Image comparison data
######
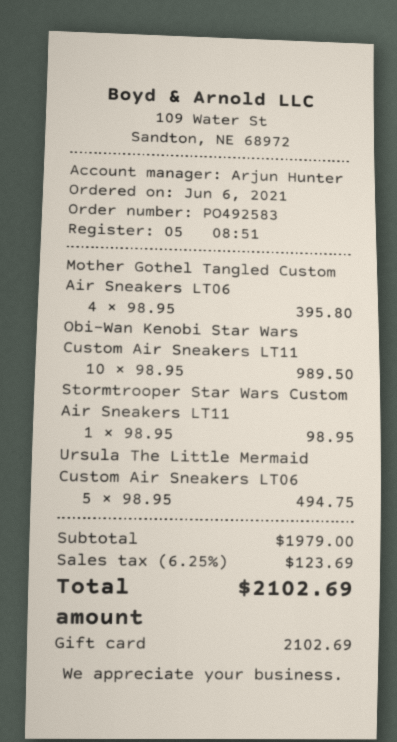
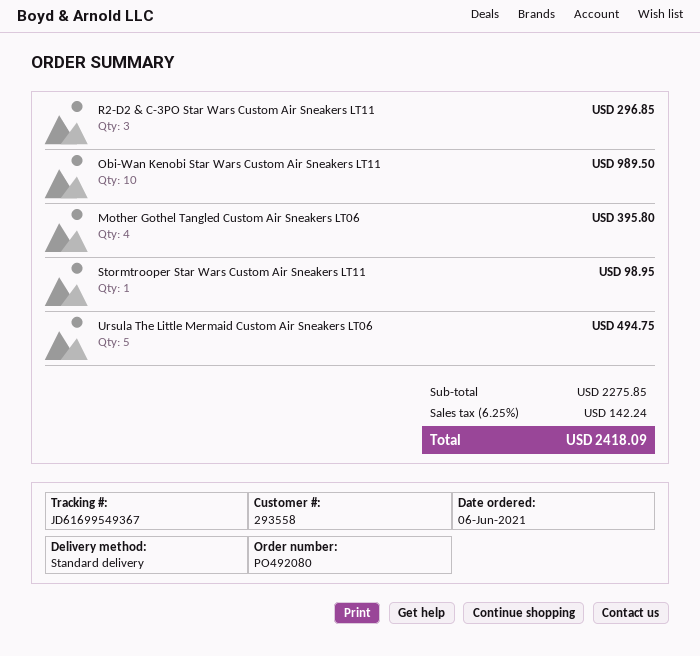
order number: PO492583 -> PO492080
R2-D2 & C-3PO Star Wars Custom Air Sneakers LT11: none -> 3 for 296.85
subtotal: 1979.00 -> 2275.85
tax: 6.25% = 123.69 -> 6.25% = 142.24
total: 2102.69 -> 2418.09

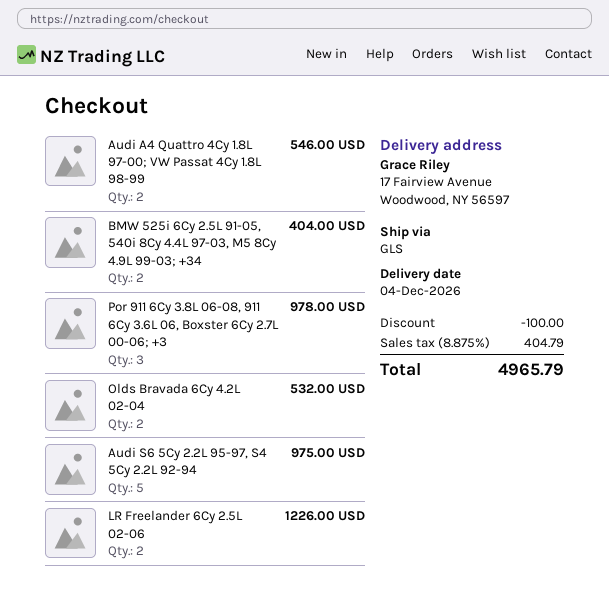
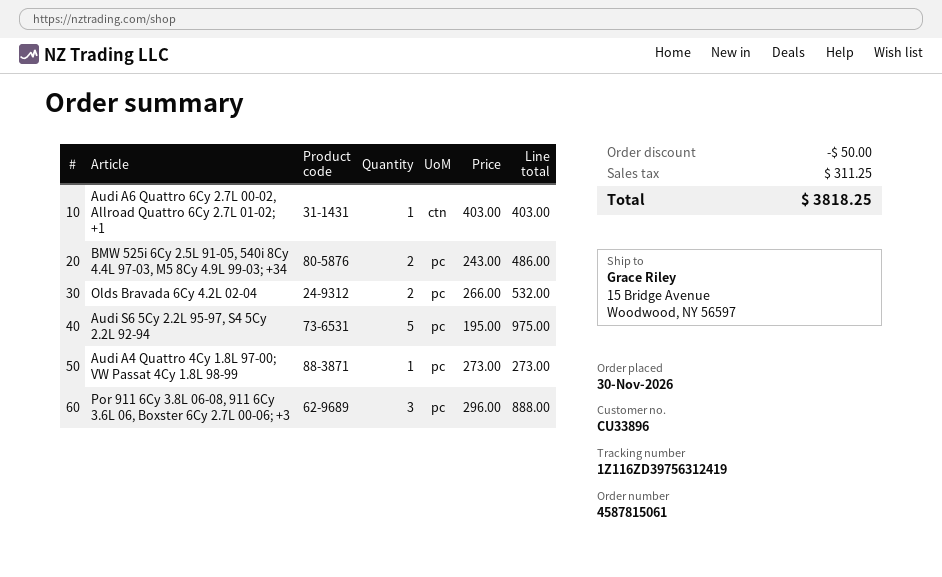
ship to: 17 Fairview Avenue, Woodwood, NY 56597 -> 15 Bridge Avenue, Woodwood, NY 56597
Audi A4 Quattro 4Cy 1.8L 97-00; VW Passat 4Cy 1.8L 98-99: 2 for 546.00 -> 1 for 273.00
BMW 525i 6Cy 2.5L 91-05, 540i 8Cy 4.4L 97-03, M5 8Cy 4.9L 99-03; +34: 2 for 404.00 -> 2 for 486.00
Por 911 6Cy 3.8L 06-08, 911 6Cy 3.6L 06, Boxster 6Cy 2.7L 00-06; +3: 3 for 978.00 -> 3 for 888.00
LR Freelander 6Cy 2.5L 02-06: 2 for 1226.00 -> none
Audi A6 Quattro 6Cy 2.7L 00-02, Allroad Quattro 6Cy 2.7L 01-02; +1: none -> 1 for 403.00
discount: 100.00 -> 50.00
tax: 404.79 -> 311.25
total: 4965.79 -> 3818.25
######
● Activity
From the records above, pull every line that has the string "Audi" and copy it.

● Answer
Audi A4 Quattro 4Cy 1.8L 97-00; VW Passat 4Cy 1.8L 98-99: 2 for 546.00 -> 1 for 273.00
Audi A6 Quattro 6Cy 2.7L 00-02, Allroad Quattro 6Cy 2.7L 01-02; +1: none -> 1 for 403.00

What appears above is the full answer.